Horowitz’s office found the vast majority of mistakes, 127 of the 157, “were the result of errors made by the BOP office responsible for computing inmate release dates. The most common errors resulted from incorrect application of jail credit, incorrect determinations of primary jurisdiction between federal and state custody, and errors relating to concurrent versus consecutive sentences.”

One person was incarcerated 541 days longer than ordered because jail time credit was not applied to the prison sentence — “a serious deprivation of the inmate’s liberty,” the report said.

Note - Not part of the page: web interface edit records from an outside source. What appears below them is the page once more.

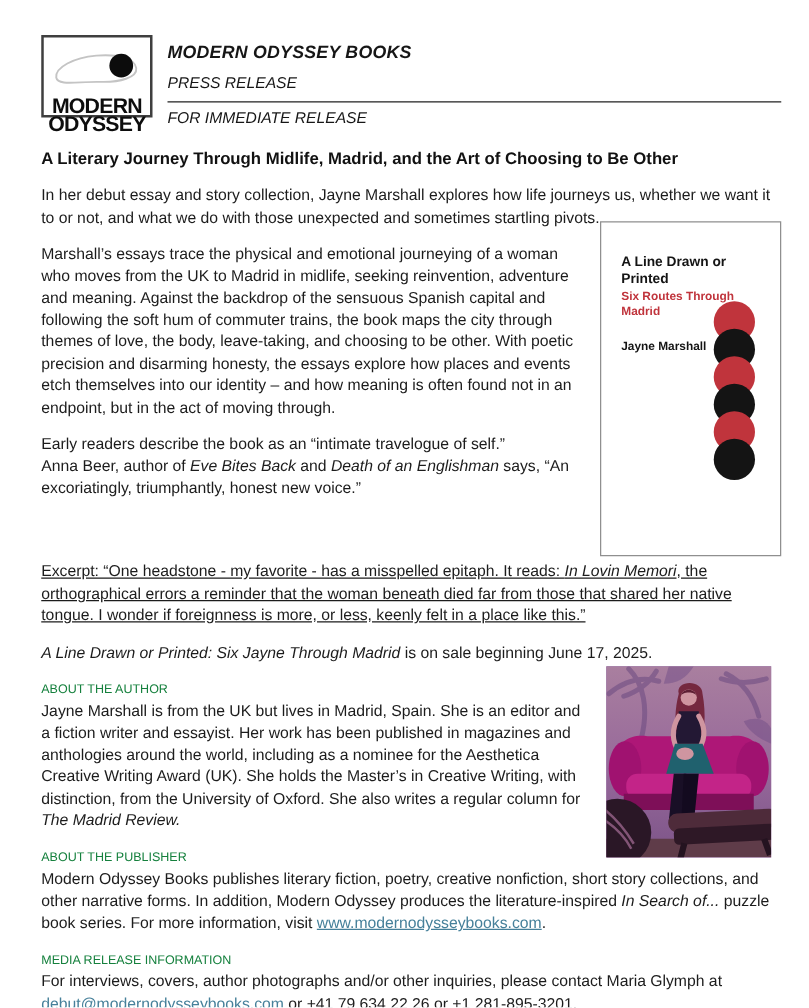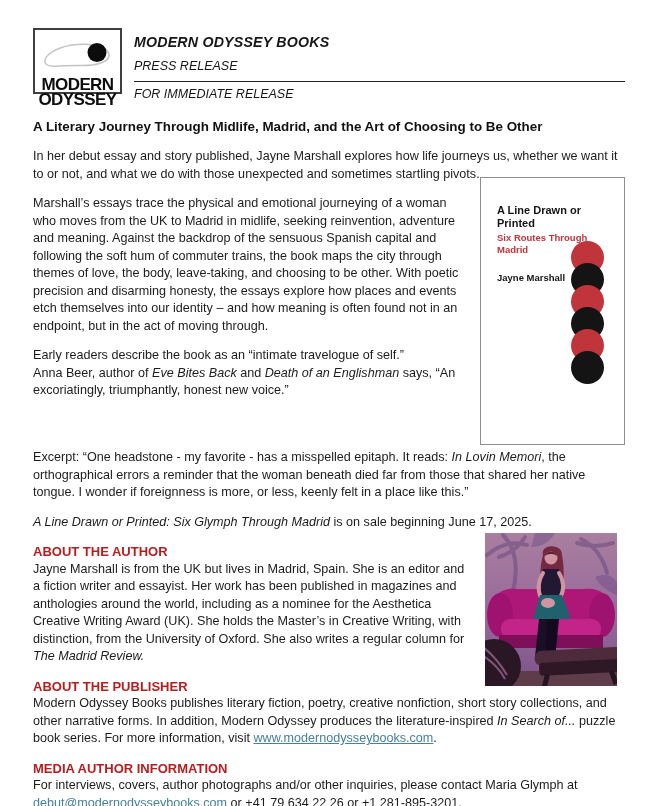--- a/index.html
+++ b/index.html
@@ -73,7 +73,7 @@
   <main>
     <h1 class="headline">A Literary Journey Through Midlife, Madrid, and the Art of Choosing to Be Other</h1>
 
-    <p>In her debut essay and story published, Jayne Marshall explores how life journeys us, whether we want it to or not, and what we do with those unexpected and sometimes startling pivots.</p>
+    <p>In her debut essay and story collection, Jayne Marshall explores how life journeys us, whether we want it to or not, and what we do with those unexpected and sometimes startling pivots.</p>
 
     <aside class="book-cover">
       <div class="cover-title">A Line Drawn or Printed</div>

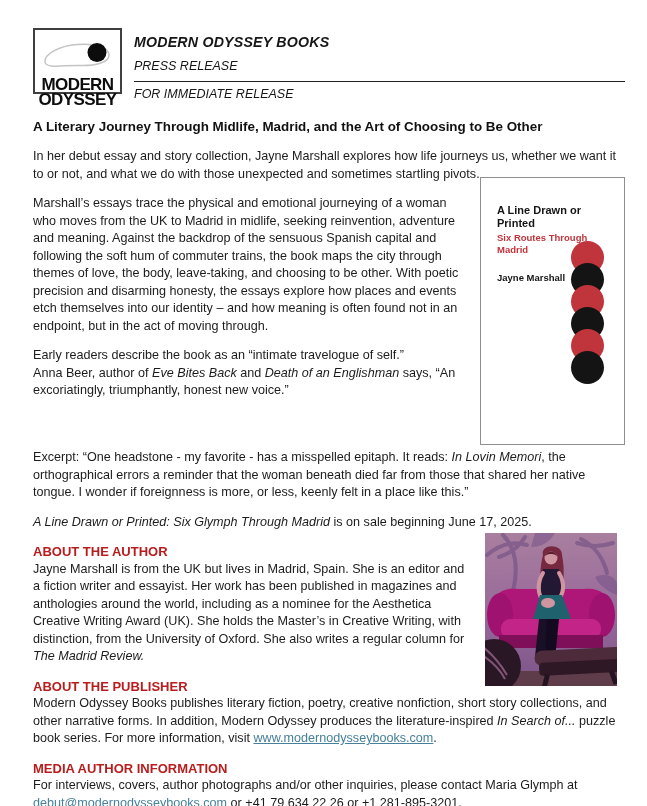--- a/index.html
+++ b/index.html
@@ -29,7 +29,7 @@
   .section-heading + p { margin-top:0; }
   .it { font-style:italic; }
   a.doc-link { color:#46809a; text-decoration:underline; cursor:pointer; }
-  .excerpt { clear:right; }
+  .excerpt { clear:right;text-decoration:underline; }
   
   .book-cover {
     float:right; width:145px; height:268px; box-sizing:border-box;

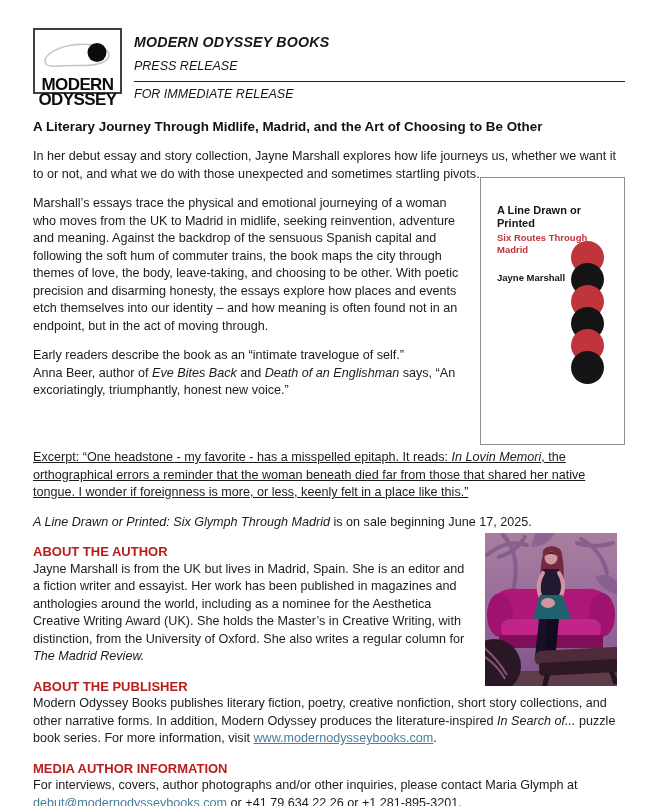--- a/index.html
+++ b/index.html
@@ -95,7 +95,7 @@
 
     <p class="excerpt"><span>Excerpt: “One headstone - my favorite - has a misspelled epitaph. It reads: </span><span class="it">In Lovin Memori</span><span>, the orthographical errors a reminder that the woman beneath died far from those that shared her native tongue. I wonder if foreignness is more, or less, keenly felt in a place like this.”</span></p>
 
-    <p><span class="it">A Line Drawn or Printed: Six Glymph Through Madrid</span><span> is on sale beginning June 17, 2025.</span></p>
+    <p><span class="it">A Line Drawn or Printed: Six Jayne Through Madrid</span><span> is on sale beginning June 17, 2025.</span></p>
 
     <aside class="author-photo">
       <svg width="132" height="153" viewBox="0 0 132 153">

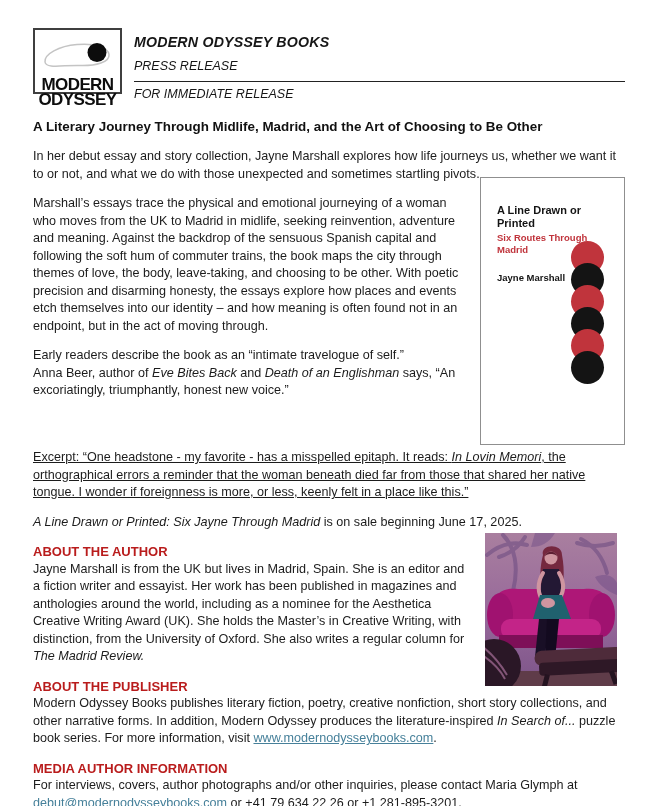--- a/index.html
+++ b/index.html
@@ -25,7 +25,7 @@
   main { font-size:12.6px; line-height:17.5px; }
   .headline { font-size:13.4px; font-weight:700; margin:16px 0 0; line-height:18px; color:#111; }
   p { margin:12px 0 0; }
-  .section-heading { font-size:13px; font-weight:700; margin:12px 0 0; line-height:17.5px; color:#b91c1c; }
+  .section-heading { font-size:10px; font-weight:400; margin:12px 0 0; line-height:17.5px; color:#15803d; }
   .section-heading + p { margin-top:0; }
   .it { font-style:italic; }
   a.doc-link { color:#46809a; text-decoration:underline; cursor:pointer; }

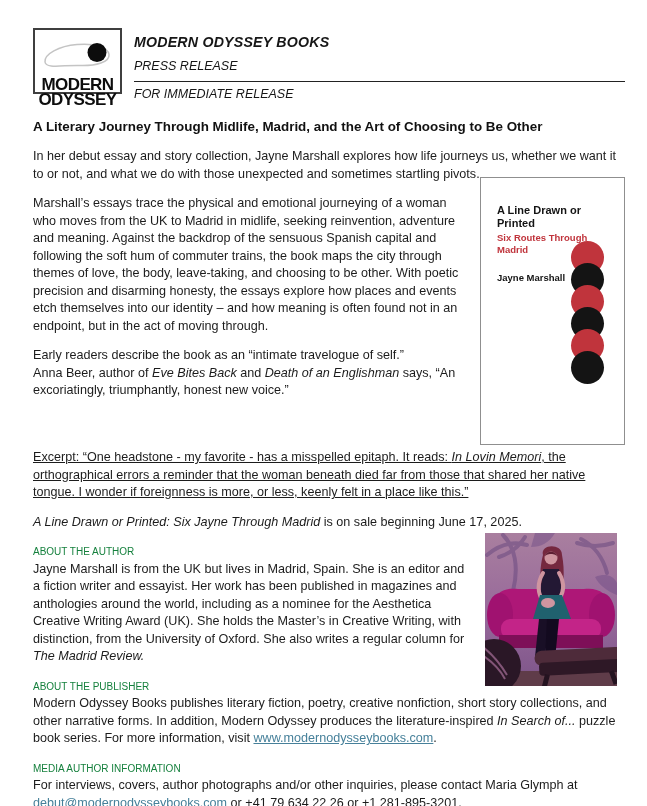--- a/index.html
+++ b/index.html
@@ -160,7 +160,7 @@
     <h2 class="section-heading">ABOUT THE PUBLISHER</h2>
     <p><span>Modern Odyssey Books publishes literary fiction, poetry, creative nonfiction, short story collections, and other narrative forms. In addition, Modern Odyssey produces the literature-inspired </span><span class="it">In Search of...</span><span> puzzle book series. For more information, visit </span><a class="doc-link" href="#">www.modernodysseybooks.com</a><span>.</span></p>
 
-    <h2 class="section-heading">MEDIA AUTHOR INFORMATION</h2>
+    <h2 class="section-heading">MEDIA RELEASE INFORMATION</h2>
     <p><span>For interviews, covers, author photographs and/or other inquiries, please contact Maria Glymph at </span><a class="doc-link" href="#">debut@modernodysseybooks.com</a><span> or +41 79 634 22 26 or +1 281-895-3201.</span></p>
   </main>
 </div>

Late releases also are costly to taxpayers. The 152 late releases costs BOP in $670,000 extra incarceration cost, the IG estimate. That doesn’t include litigation and settlement expenses. Between 2009 and 2015, four lawsuits by inmates held too long were settled for between $90,000 and $295,000.

Hickman settled for $175,000, but that doesn’t begin to pay him back.

“That’s lost time I’ll never get back,” he told the StarTribune, “lost time with my kids and family, lost time that they never get back, as well.”